Lead researcher Dr Anna Beale analysed the heart pressure of 58 Victorian women in their 60’s and 70’s both during exercise and at rest. Interestingly, she found that those who had at least three children weren’t able to exert themselves as long as the other participants. They also experienced more pressure build up in their hearts during periods of movement and had stiffer arteries, particularly in their lungs.
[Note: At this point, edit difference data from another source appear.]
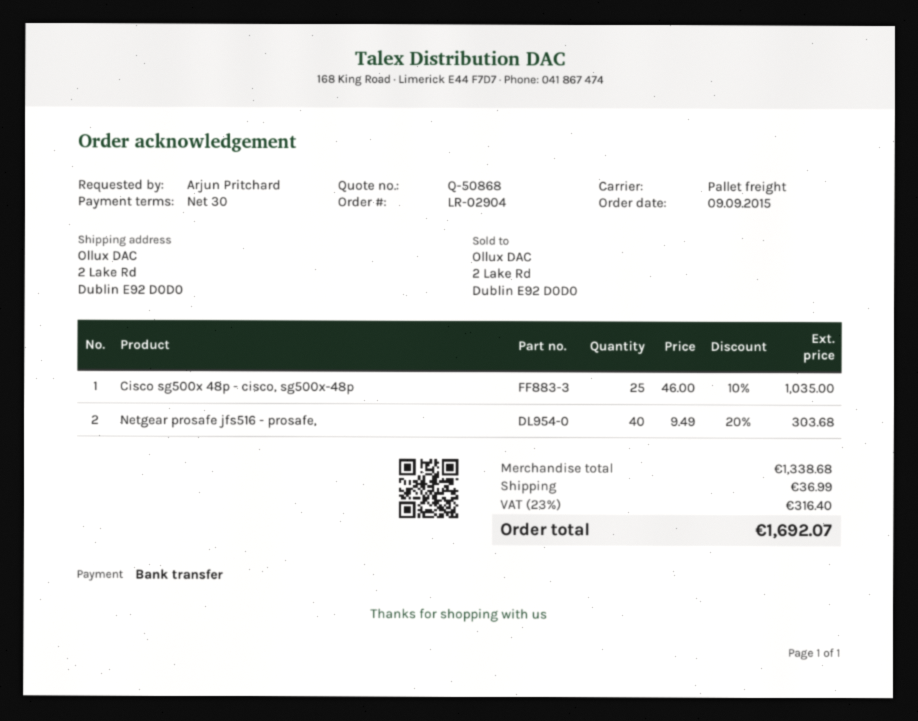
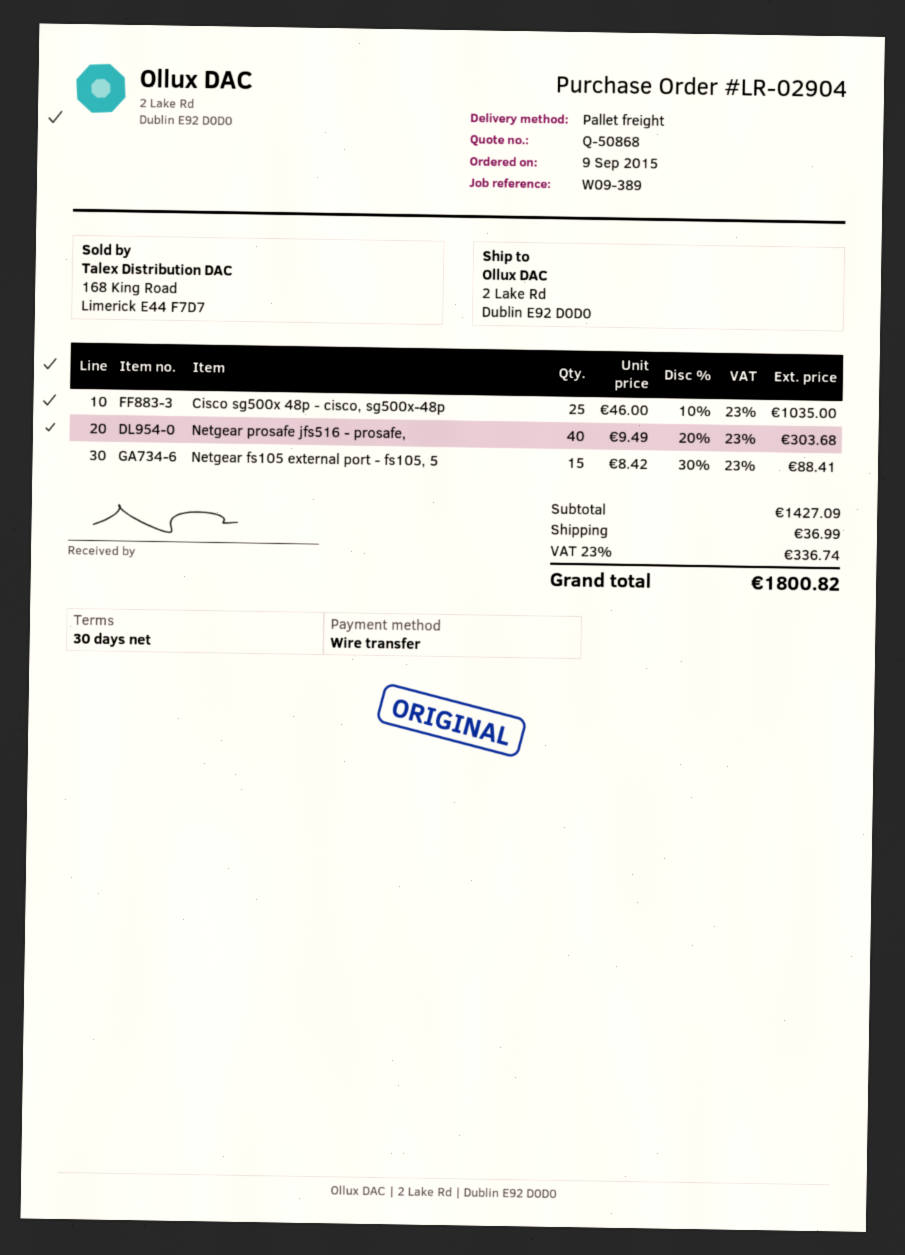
Netgear fs105 external port - fs105, 5: none -> 15 x 8.42 - 30% = 88.41
subtotal: 1338.68 -> 1427.09
tax: 23% = 316.40 -> 23% = 336.74
total: 1692.07 -> 1800.82

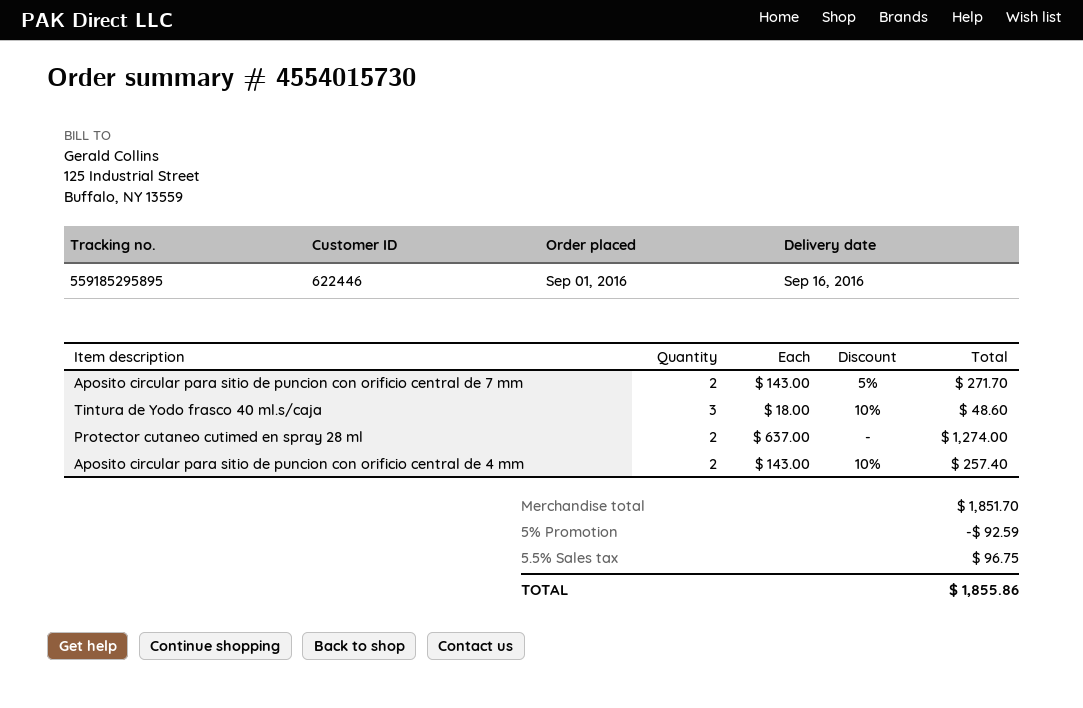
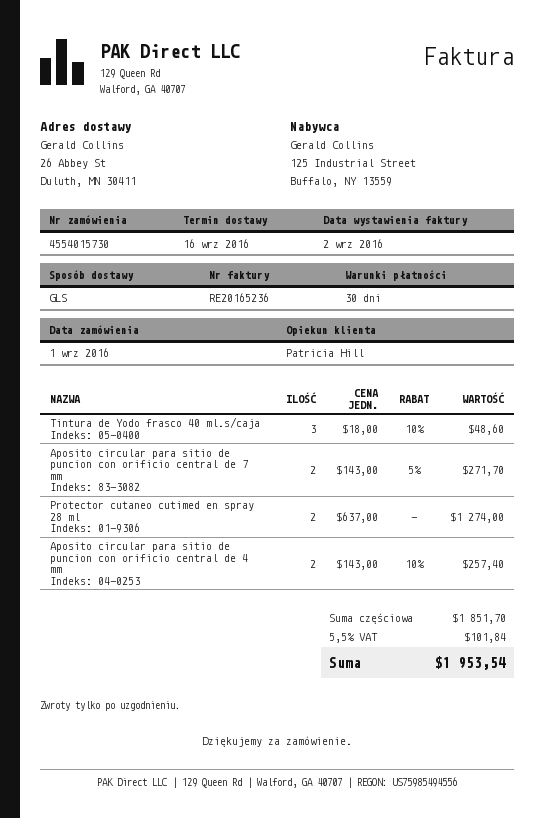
discount: 5% = 92.59 -> none
tax: 5.5% = 96.75 -> 5.5% = 101.84
total: 1855.86 -> 1953.54

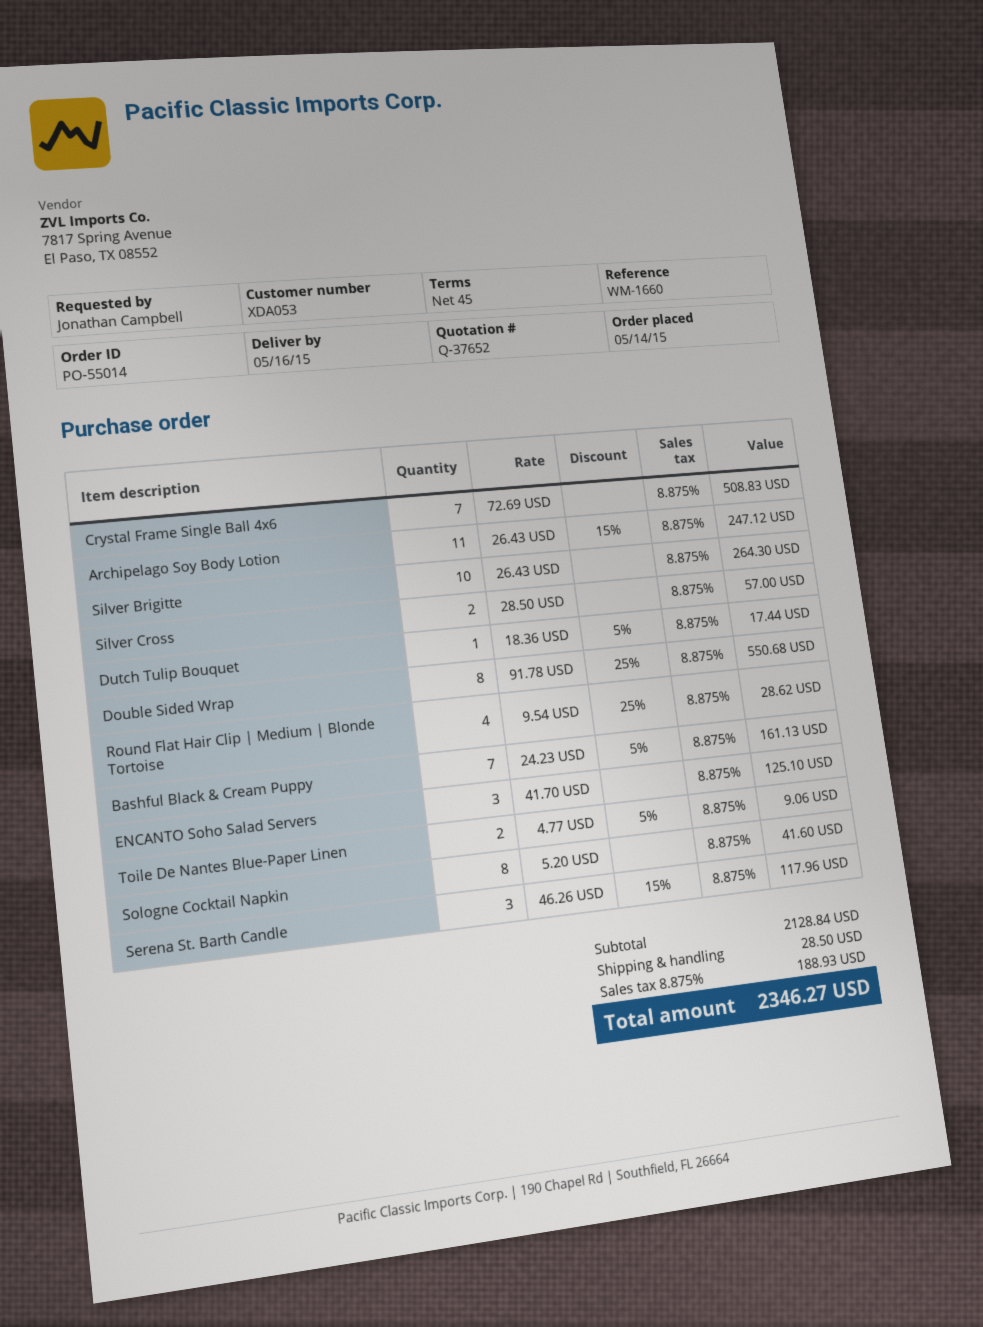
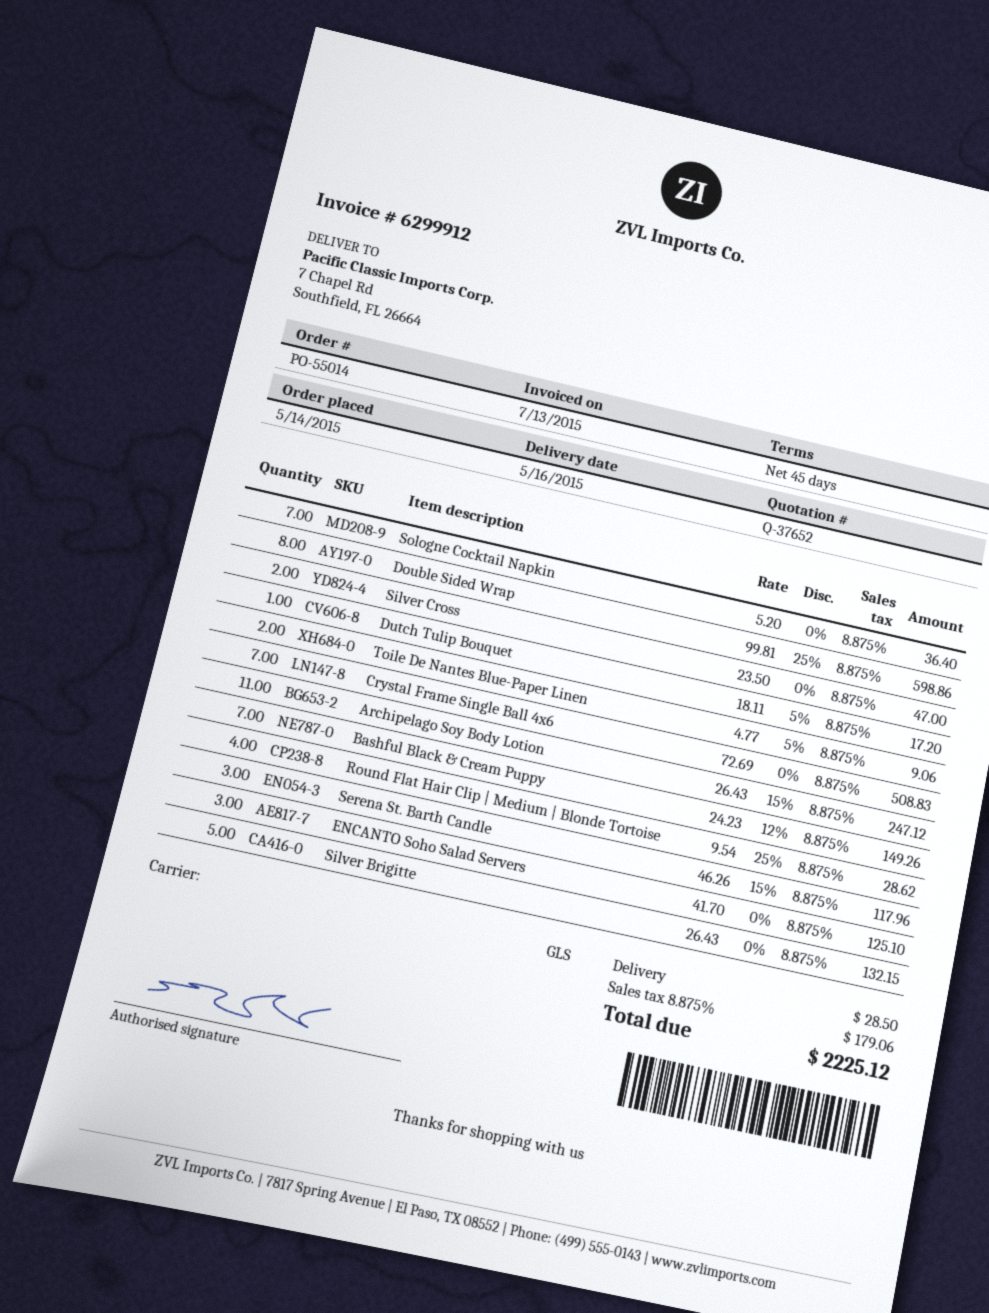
Silver Brigitte: 10 x 26.43 = 264.30 -> 5 x 26.43 = 132.15
Silver Cross: 2 x 28.50 = 57.00 -> 2 x 23.50 = 47.00
Dutch Tulip Bouquet: 1 x 18.36 - 5% = 17.44 -> 1 x 18.11 - 5% = 17.20
Double Sided Wrap: 8 x 91.78 - 25% = 550.68 -> 8 x 99.81 - 25% = 598.86
Bashful Black & Cream Puppy: 7 x 24.23 - 5% = 161.13 -> 7 x 24.23 - 12% = 149.26
Sologne Cocktail Napkin: 8 x 5.20 = 41.60 -> 7 x 5.20 = 36.40
tax: 8.875% = 188.93 -> 8.875% = 179.06
total: 2346.27 -> 2225.12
“All of these findings together suggest they have a more severe type of stiff heart syndrome and it explains the common symptoms of becoming extremely breathless with minimal exercise,” Dr Beale said.
She puts this down to the fact that our blood flow increases by 30-50 per cent during pregnancy. “It’s associated with significant changes to the heart muscle, and vessels in the body have to adapt,” she explained. “We hypothesised that because the heart has to change for pregnancy and it changes back, and if you repeatedly do this, this then leads to stiffening of the heart muscle.”
As this type of heart disease has only come to the attention of doctors in the last decade, treatment options are currently limited and not especially effective. Still, in an interview with Sunrise, Dr Ginni Mansberg explained that stiff heart syndrome is “extremely rare” and advised mothers not to “lose too much sleep” over these findings.
Instead, she believes women should focus on maintaining good heart health in general, which is best done through exercising daily, eating well and avoiding smoking.